### TASK PROMPT
Set down all of the data exactly. Pictures stay out of the copy.
•••
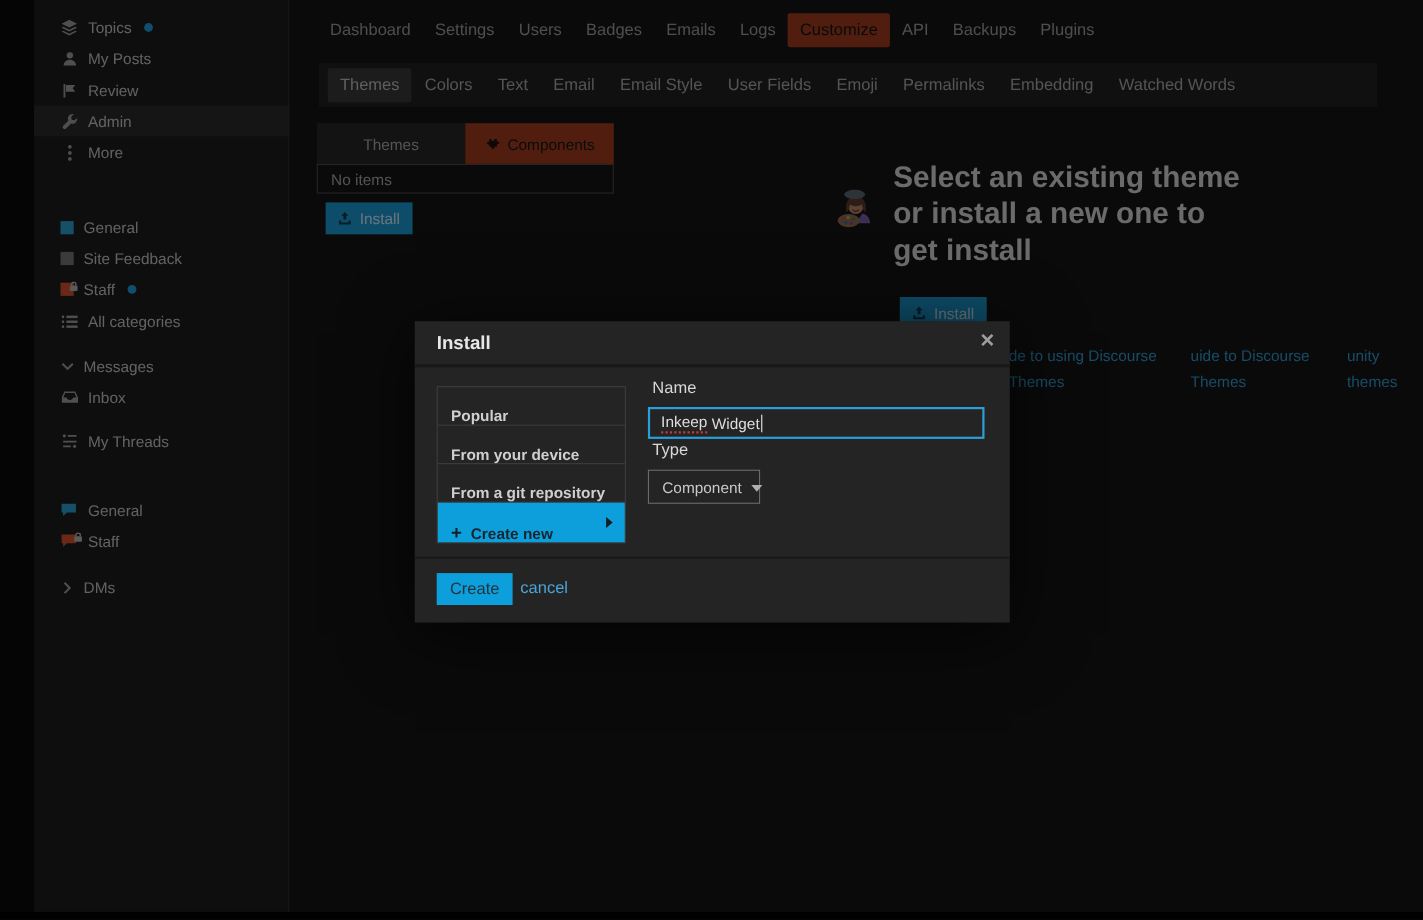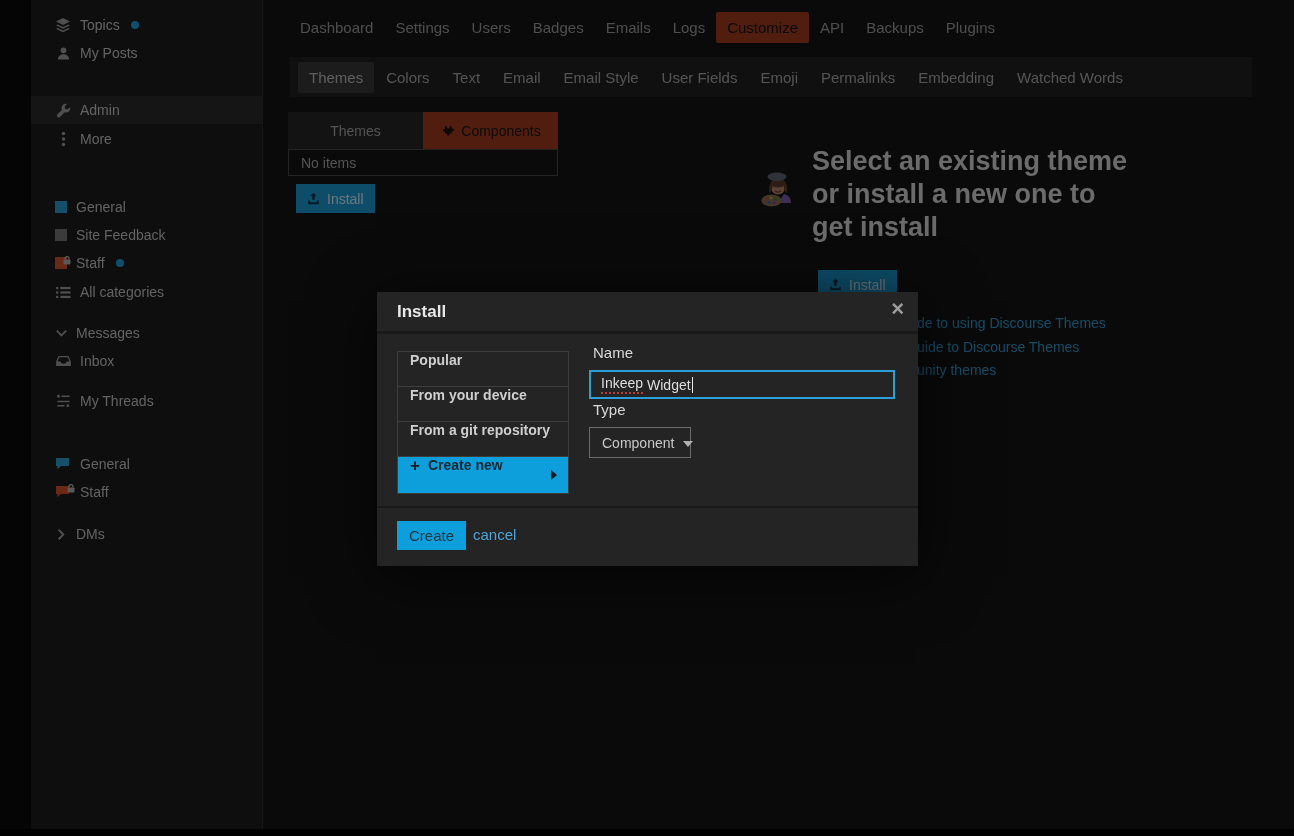--- a/index.html
+++ b/index.html
@@ -132,6 +132,15 @@
         </span>
       <span>My Posts</span>
     </div>
+    <div class="srow" style="top:68px">
+      <span class="sic">
+          <svg width="14" height="15" viewBox="0 0 16 16" fill="currentColor">
+            <path d="M2 1h1.9v14H2z"></path>
+            <path d="M4.6 2h9.6l-2.6 3.5L14.2 9H4.6z"></path>
+          </svg>
+        </span>
+      <span>Review</span>
+    </div>
     <div class="srow active" style="top:96px">
       <span class="sic">
           <svg width="15" height="15" viewBox="0 0 16 16" fill="currentColor">

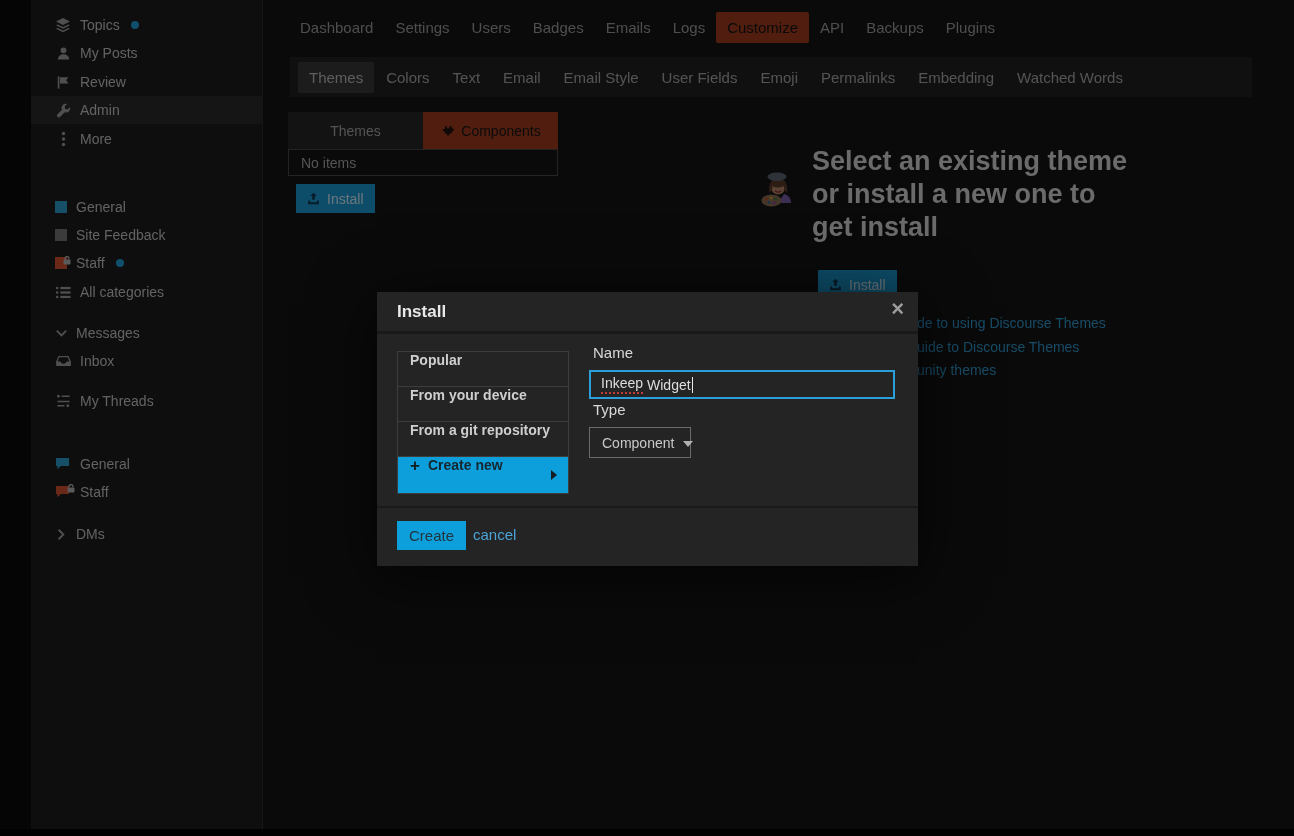--- a/index.html
+++ b/index.html
@@ -68,7 +68,7 @@
   
   .hero-emoji{left:757px;top:168px;width:42px;height:42px}
   .hero-title{left:812px;top:145px;width:340px;font-size:27px;line-height:33px;font-weight:bold;color:var(--heading)}
-  .hero-links{left:917px;top:312px;display:flex;flex-direction:column}
+  .hero-links{left:917px;top:312px;display:flex;flex-direction:row}
   .hero-links a{font-size:14px;line-height:23.5px;color:var(--link);text-decoration:none;cursor:pointer}
 
   

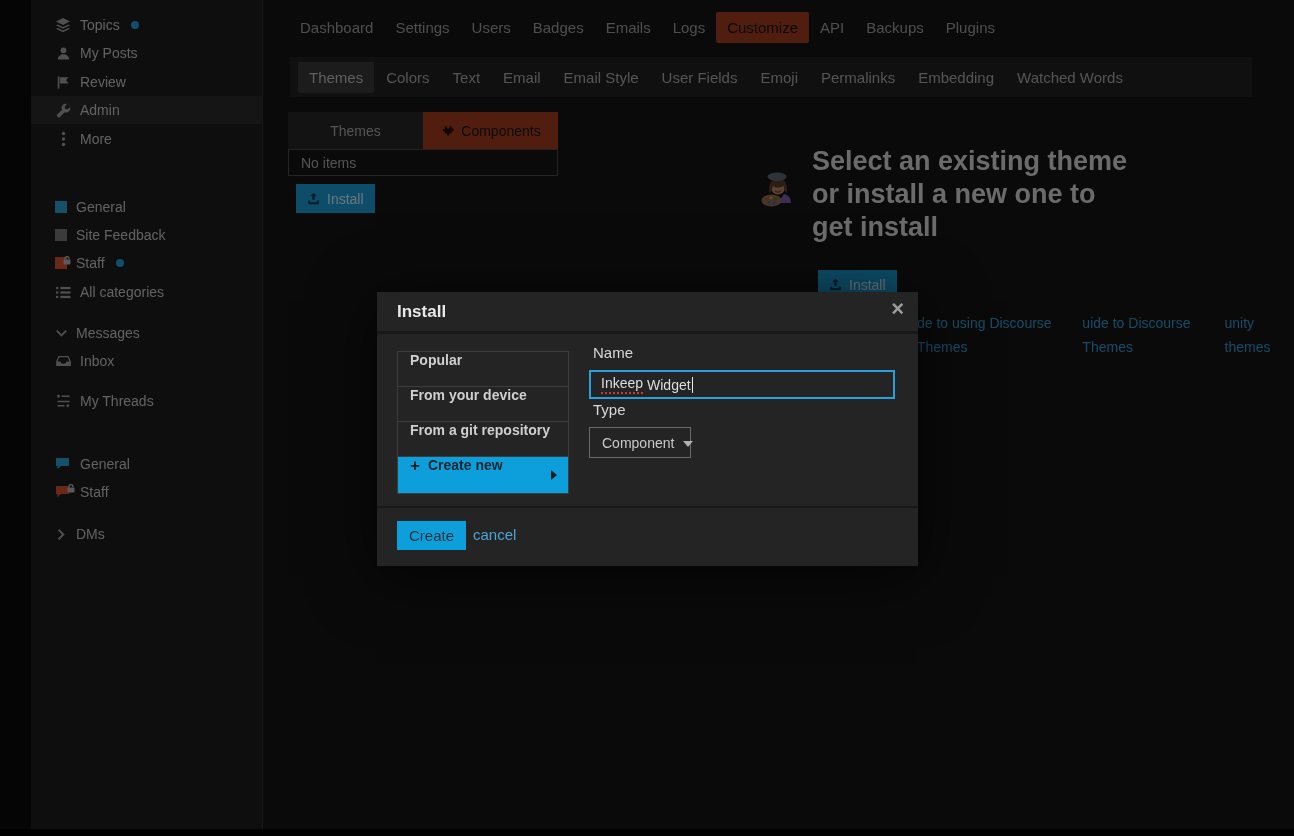--- a/index.html
+++ b/index.html
@@ -81,7 +81,7 @@
   .m-close{position:absolute;right:14px;top:6px;font-size:22px;font-weight:bold;color:#9d9d9d;
            background:none;border:none;cursor:pointer;line-height:1}
   .m-menu{position:absolute;left:20px;top:59px;width:172px;border:1px solid var(--menu-border)}
-  .m-item{height:35px;display:flex;align-items:flex-start;padding-left:12px;font-size:14px;font-weight:bold;
+  .m-item{height:35px;display:flex;align-items:flex-end;padding-left:12px;font-size:14px;font-weight:bold;
           color:var(--menu-text);border-bottom:1px solid var(--menu-border);cursor:pointer}
   .m-item:last-child{border-bottom:none}
   .m-item.selected{height:36px;background:var(--accent);color:#16262e;gap:8px;position:relative}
•••
### RESULT BELOW
--- a/index.html
+++ b/index.html
@@ -132,6 +132,15 @@
         </span>
       <span>My Posts</span>
     </div>
+    <div class="srow" style="top:68px">
+      <span class="sic">
+          <svg width="14" height="15" viewBox="0 0 16 16" fill="currentColor">
+            <path d="M2 1h1.9v14H2z"></path>
+            <path d="M4.6 2h9.6l-2.6 3.5L14.2 9H4.6z"></path>
+          </svg>
+        </span>
+      <span>Review</span>
+    </div>
     <div class="srow active" style="top:96px">
       <span class="sic">
           <svg width="15" height="15" viewBox="0 0 16 16" fill="currentColor">

--- a/index.html
+++ b/index.html
@@ -68,7 +68,7 @@
   
   .hero-emoji{left:757px;top:168px;width:42px;height:42px}
   .hero-title{left:812px;top:145px;width:340px;font-size:27px;line-height:33px;font-weight:bold;color:var(--heading)}
-  .hero-links{left:917px;top:312px;display:flex;flex-direction:column}
+  .hero-links{left:917px;top:312px;display:flex;flex-direction:row}
   .hero-links a{font-size:14px;line-height:23.5px;color:var(--link);text-decoration:none;cursor:pointer}
 
   

--- a/index.html
+++ b/index.html
@@ -81,7 +81,7 @@
   .m-close{position:absolute;right:14px;top:6px;font-size:22px;font-weight:bold;color:#9d9d9d;
            background:none;border:none;cursor:pointer;line-height:1}
   .m-menu{position:absolute;left:20px;top:59px;width:172px;border:1px solid var(--menu-border)}
-  .m-item{height:35px;display:flex;align-items:flex-start;padding-left:12px;font-size:14px;font-weight:bold;
+  .m-item{height:35px;display:flex;align-items:flex-end;padding-left:12px;font-size:14px;font-weight:bold;
           color:var(--menu-text);border-bottom:1px solid var(--menu-border);cursor:pointer}
   .m-item:last-child{border-bottom:none}
   .m-item.selected{height:36px;background:var(--accent);color:#16262e;gap:8px;position:relative}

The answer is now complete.